De Splash, em São Paulo

01/10/2020 04h00

Apresentadora Jacqueline Sato divulgou um manifesto a Splash em que fala sobre representatividade oriental na TV e como Danni Suzuki a ajudou a correr atrás de seu sonho para ser atriz.

A seguir, leia o manifesto na íntegra:

Eu sou Jacqueline Hikari Santos Sato e estou muito feliz de estar aqui hoje falando com vocês.

Pra começar, quero convidar vocês a fazerem um exercício comigo. Fechem os olhos, e imaginem as personagens das sinopses a seguir:

"Bia é a atriz de cinema mais famosa do mundo. Suas fotos aparecem nas capas de todas as revistas e qualquer movimento que faça o mundo todo fica sabendo. Mas a sua vida amorosa é totalmente inexistente

Imaginaram? Legal! Agora lerei a descrição de uma outra personagem e peço que também imaginem como ela é:

"Juliana, 31 anos, sempre amou música, já sonhou em ser cantora, mas hoje, o mais próximo que chega do palco é quando vai servir as mesas VIP do bar de Jazz onde trabalha em São Paulo."
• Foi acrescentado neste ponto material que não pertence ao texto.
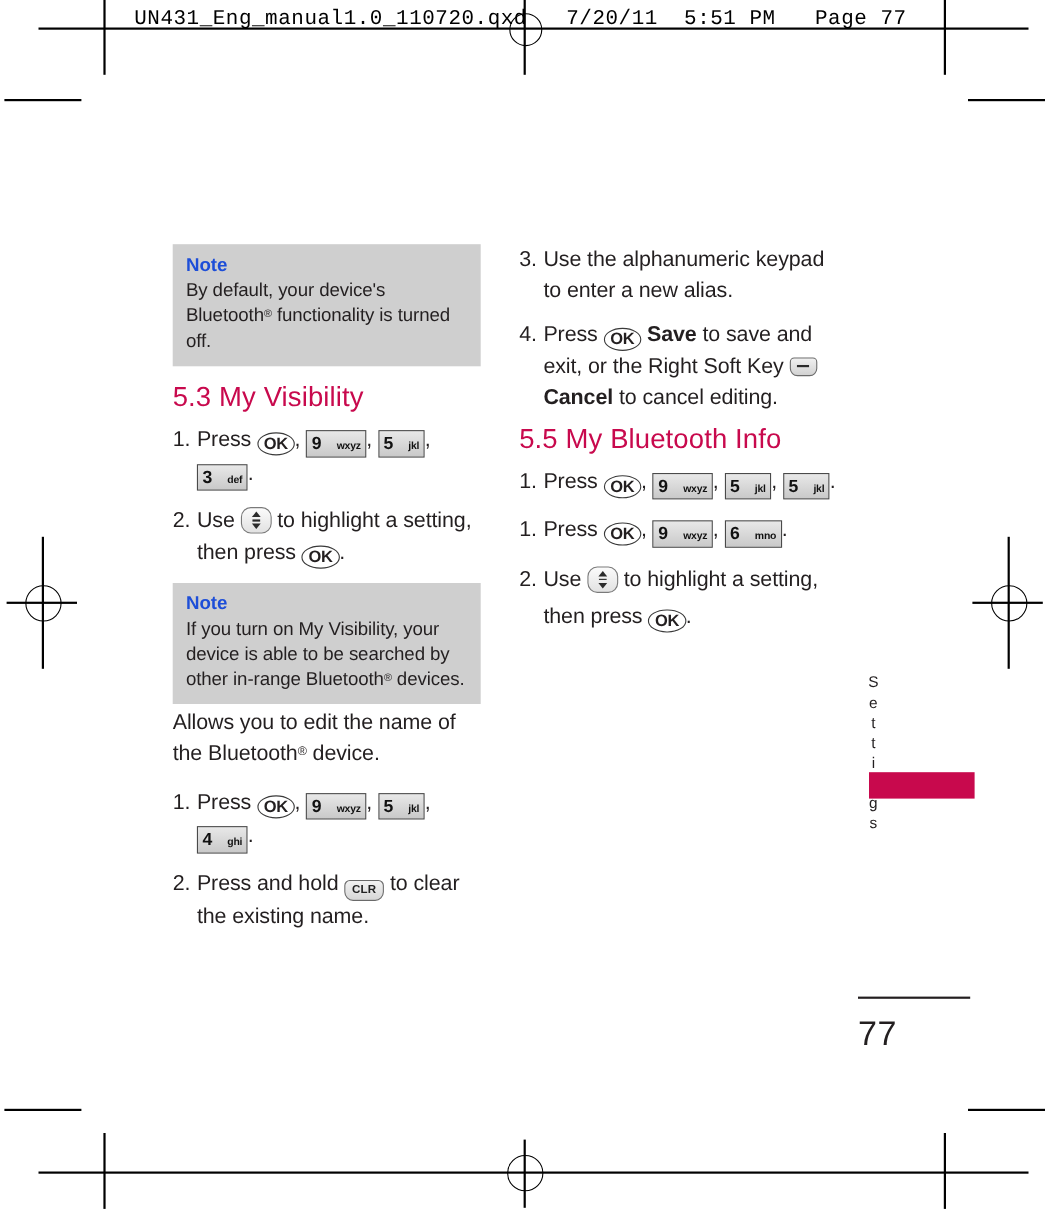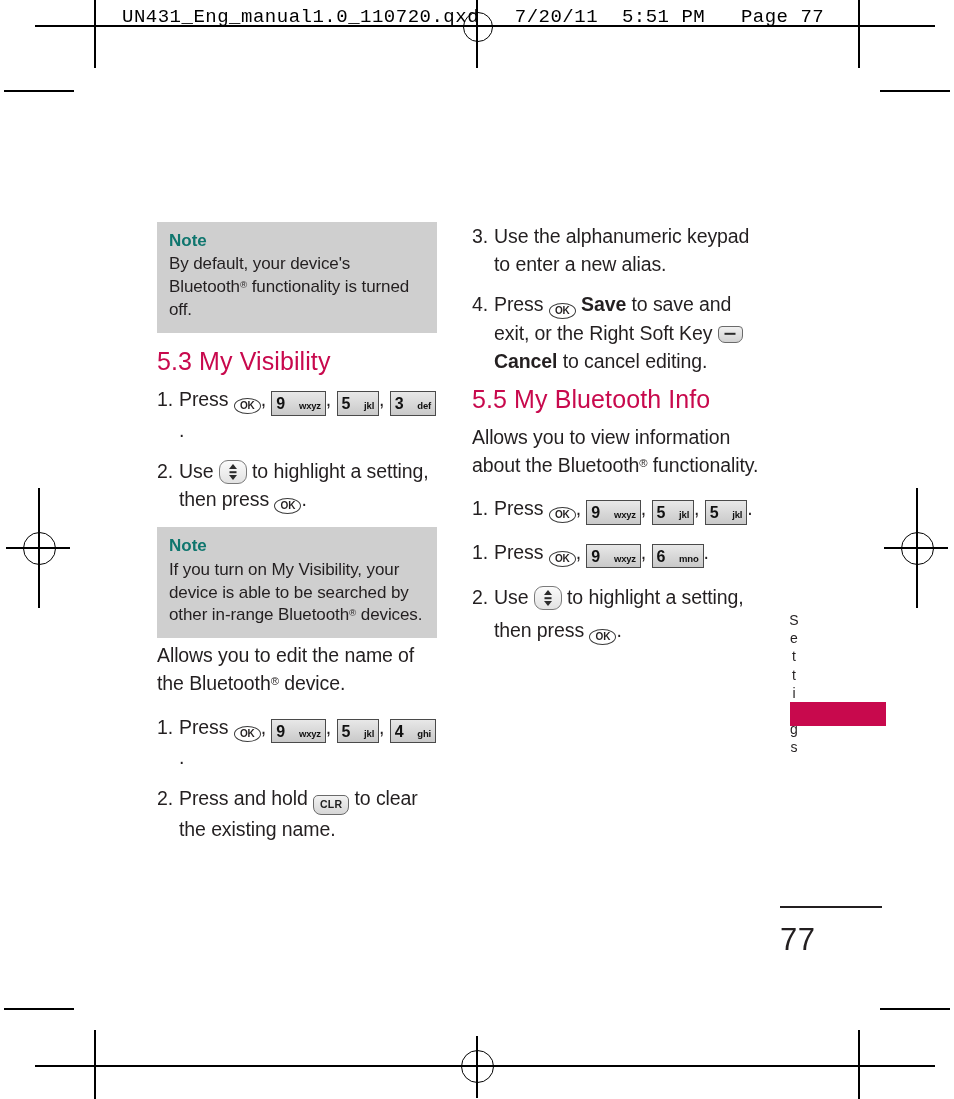--- a/index.html
+++ b/index.html
@@ -114,21 +114,21 @@
   sup.reg-mark { font-size: 0.58em; vertical-align: 0.42em; }
 
   
   .note {
     background: #cfcfcf;
     padding: 9px 12px 11px 12px;
     margin: 0 0 4px 0;
     box-sizing: border-box;
   }
   .note .note-title {
-    color: #0f766e;
+    color: #1d4ed8;
     font-weight: bold;
     font-size: 17px;
     margin: 0 0 2px 0;
     line-height: 1.2;
   }
   .note .note-body {
     font-size: 17px;
     line-height: 1.34;
     margin: 0;
     letter-spacing: -0.1px;
@@ -138,21 +138,21 @@
   .key {
     display: inline-block;
     vertical-align: -3px;
     box-sizing: border-box;
   }
   
   .key-ok {
     border: 1.6px solid #3a3a3a;
     border-radius: 50% / 50%;
     background: #fff;
-    font-size: 10px;
+    font-size: 15px;
     font-weight: bold;
     letter-spacing: -0.2px;
     padding: 2px 5px 2px 5px;
     line-height: 1;
     min-width: 27px;
     text-align: center;
     color: #231f20;
   }
   
   .key-num {
@@ -398,21 +398,20 @@
         <span class="bold">Save</span>
         <span>to save and exit, or the Right Soft Key</span>
         <span class="key key-soft"><span class="dash"></span></span>
         <span class="bold">Cancel</span>
         <span>to cancel editing.</span>
       </span>
     </div>
 
     <div class="h-section" style="margin-top:0;">5.5 My Bluetooth Info</div>
 
-    <p class="body"><span>Allows you to view information about the Bluetooth</span><sup class="reg-mark">®</sup><span> functionality.</span></p>
 
     <div class="step">
       <span class="num">1.</span>
       <span class="txt"><span>Press</span>
         <span class="key key-ok">OK</span>,
         <span class="key key-num"><span class="d">9</span><span class="l">wxyz</span></span>,
         <span class="key key-num"><span class="d">5</span><span class="l">jkl</span></span>,
         <span class="key key-num"><span class="d">5</span><span class="l">jkl</span></span>.
       </span>
     </div>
"Uma princesa de um reino distante, tem o dom de viajar no tempo. Sem saber que tinha este poder, toda vez que isso acontecia, ela pensava que era um delírio, um sonho. Mas um belo dia?"

Pronto, acho que já deu pra imaginar a princesa, né? Agora eu pergunto, quem de vocês imaginou uma atriz amarela interpretando algum desses papéis?

Por que não? Será que é porque, pouquíssimas vezes, se viu pessoas com características fenotípicas amarelas em obras audiovisuais? Eu acredito que sim.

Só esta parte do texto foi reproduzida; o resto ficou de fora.